Extracted material:
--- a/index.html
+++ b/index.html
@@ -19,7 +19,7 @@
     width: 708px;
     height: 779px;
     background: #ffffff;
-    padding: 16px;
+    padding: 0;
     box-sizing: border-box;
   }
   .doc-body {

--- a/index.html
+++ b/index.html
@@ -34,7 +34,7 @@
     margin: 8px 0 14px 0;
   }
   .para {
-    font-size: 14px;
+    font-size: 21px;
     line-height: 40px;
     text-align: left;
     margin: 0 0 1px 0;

--

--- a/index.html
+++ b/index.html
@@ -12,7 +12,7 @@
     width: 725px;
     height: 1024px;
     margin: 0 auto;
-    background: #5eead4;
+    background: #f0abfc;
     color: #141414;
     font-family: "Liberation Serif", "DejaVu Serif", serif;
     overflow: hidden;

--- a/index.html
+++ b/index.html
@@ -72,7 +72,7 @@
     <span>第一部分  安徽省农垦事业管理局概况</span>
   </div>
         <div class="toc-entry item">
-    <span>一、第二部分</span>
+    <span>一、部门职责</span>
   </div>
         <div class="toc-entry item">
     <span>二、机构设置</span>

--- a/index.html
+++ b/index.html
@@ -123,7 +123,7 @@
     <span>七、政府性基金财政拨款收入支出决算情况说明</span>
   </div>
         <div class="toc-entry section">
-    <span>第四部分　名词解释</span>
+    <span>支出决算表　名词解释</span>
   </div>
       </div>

What to do: List, from the entries above, every line in which the word "span" shows up.

Task answer:
     <span>第一部分  安徽省农垦事业管理局概况</span>
-    <span>一、第二部分</span>
+    <span>一、部门职责</span>
     <span>二、机构设置</span>
     <span>七、政府性基金财政拨款收入支出决算情况说明</span>
-    <span>第四部分　名词解释</span>
+    <span>支出决算表　名词解释</span>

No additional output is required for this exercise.